— Assignment —
Output each record exactly, excluding pictures.

— Information shown —

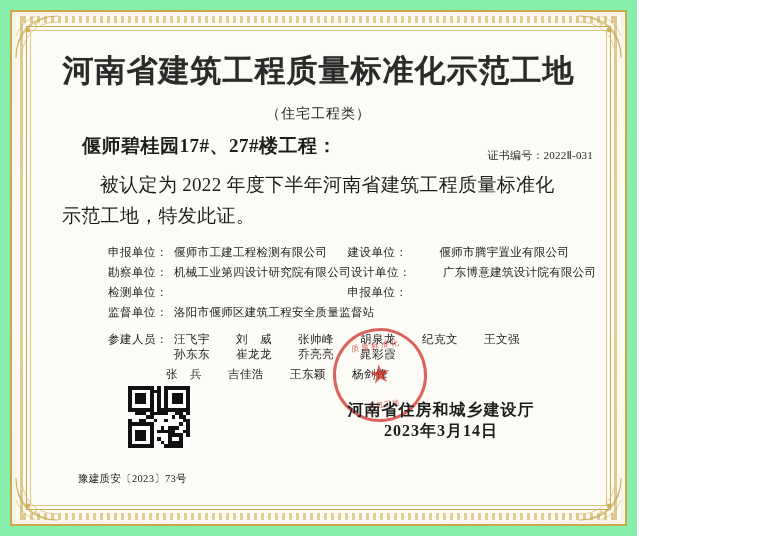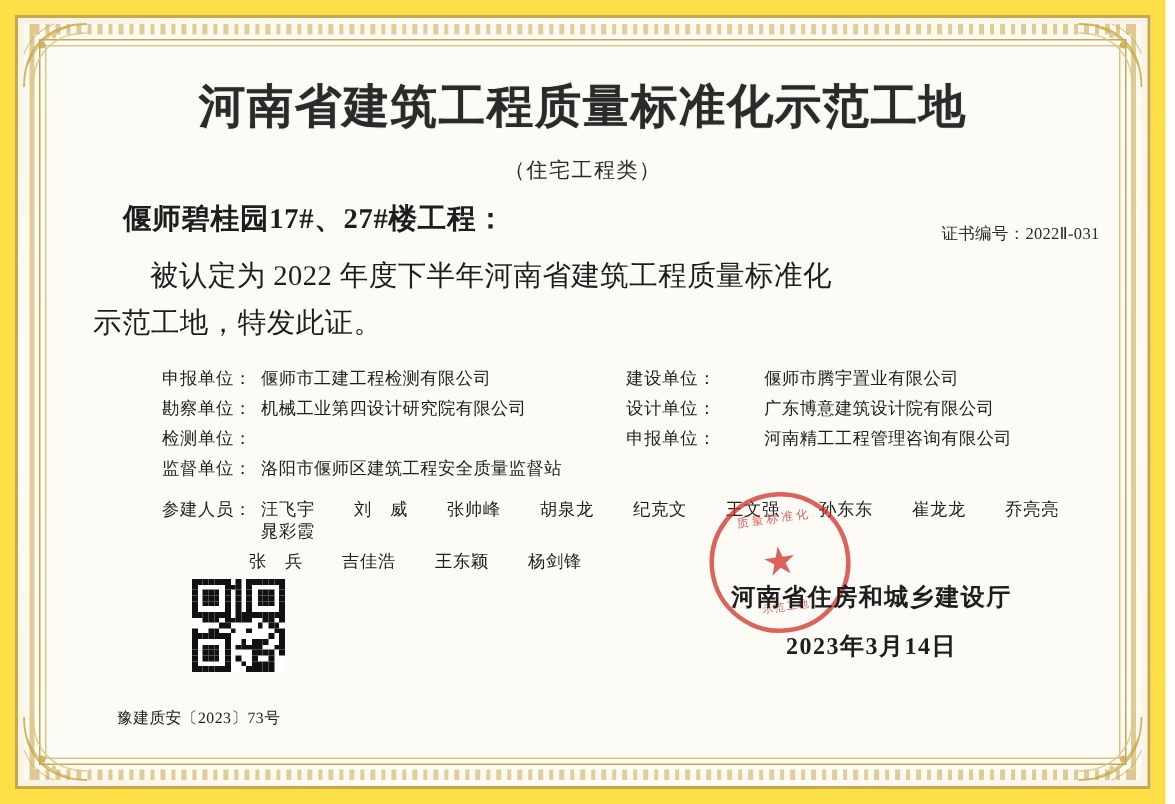--- a/index.html
+++ b/index.html
@@ -16,10 +16,10 @@
 
   #certificate {
     position: relative;
-    width: 777px;
+    width: 637px;
     height: 536px;
     box-sizing: border-box;
-    background: #fde047;
+    background: #86efac;
   }
 
   

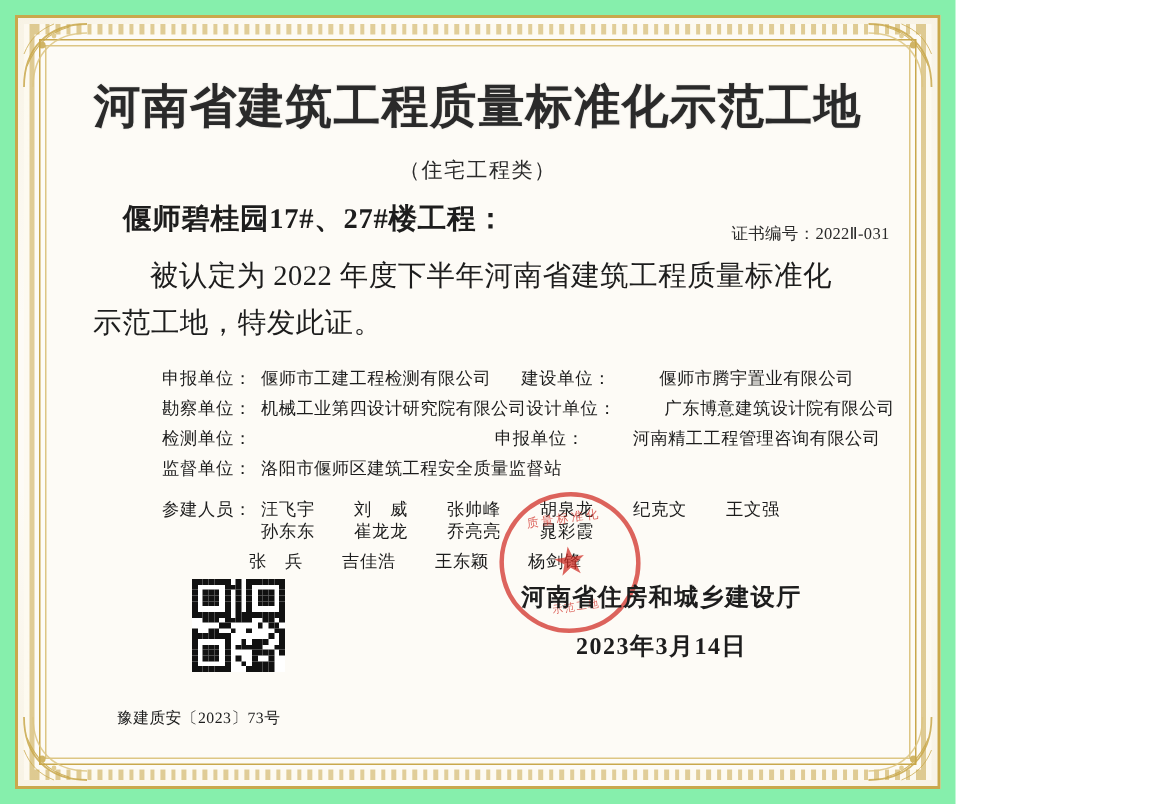--- a/index.html
+++ b/index.html
@@ -366,7 +366,6 @@
         </div>
         <div class="unit-cell right">
           <span class="unit-label">申报单位：</span>
-          <span class="unit-value">河南精工工程管理咨询有限公司</span>
         </div>
       </div>
 

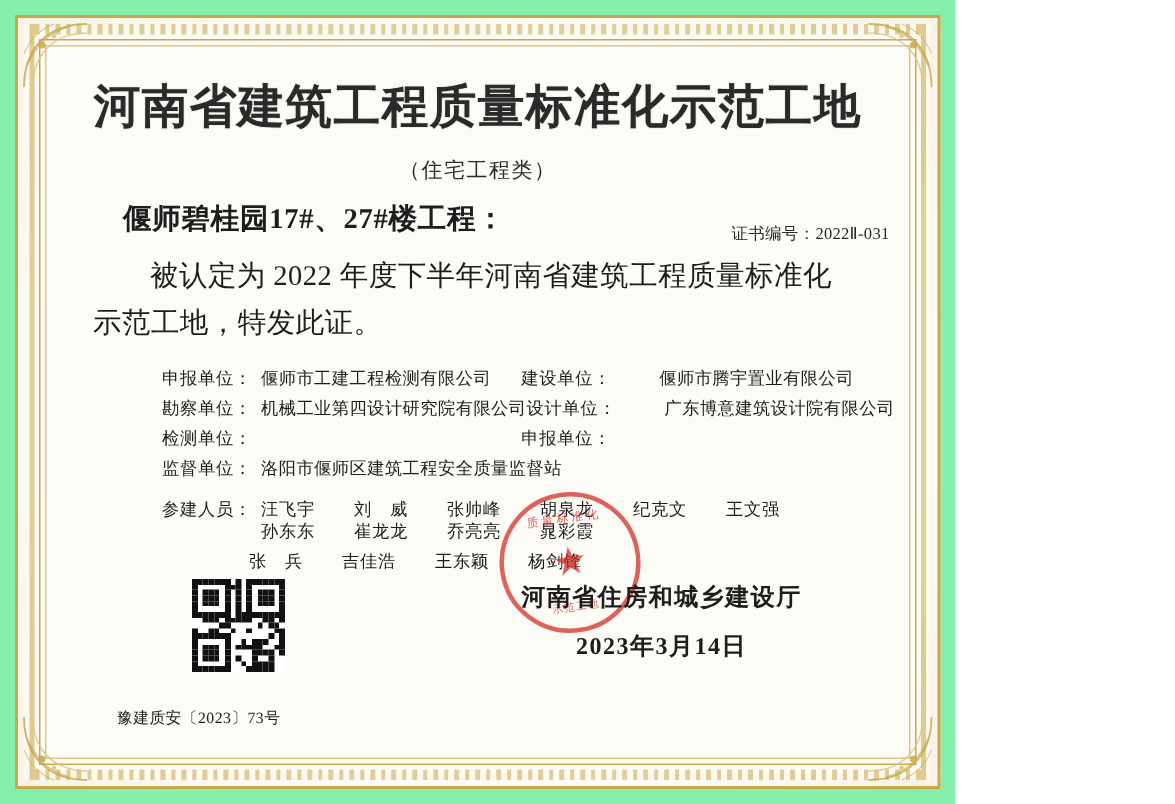--- a/index.html
+++ b/index.html
@@ -202,7 +202,6 @@
     letter-spacing: 1px;
   }
   .sig-date {
-    margin-top: 12px;
     font-size: 16px;
     font-weight: bold;
     color: #1d1d1d;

— Response to this task —
--- a/index.html
+++ b/index.html
@@ -16,10 +16,10 @@
 
   #certificate {
     position: relative;
-    width: 777px;
+    width: 637px;
     height: 536px;
     box-sizing: border-box;
-    background: #fde047;
+    background: #86efac;
   }
 
   

--- a/index.html
+++ b/index.html
@@ -366,7 +366,6 @@
         </div>
         <div class="unit-cell right">
           <span class="unit-label">申报单位：</span>
-          <span class="unit-value">河南精工工程管理咨询有限公司</span>
         </div>
       </div>
 

--- a/index.html
+++ b/index.html
@@ -202,7 +202,6 @@
     letter-spacing: 1px;
   }
   .sig-date {
-    margin-top: 12px;
     font-size: 16px;
     font-weight: bold;
     color: #1d1d1d;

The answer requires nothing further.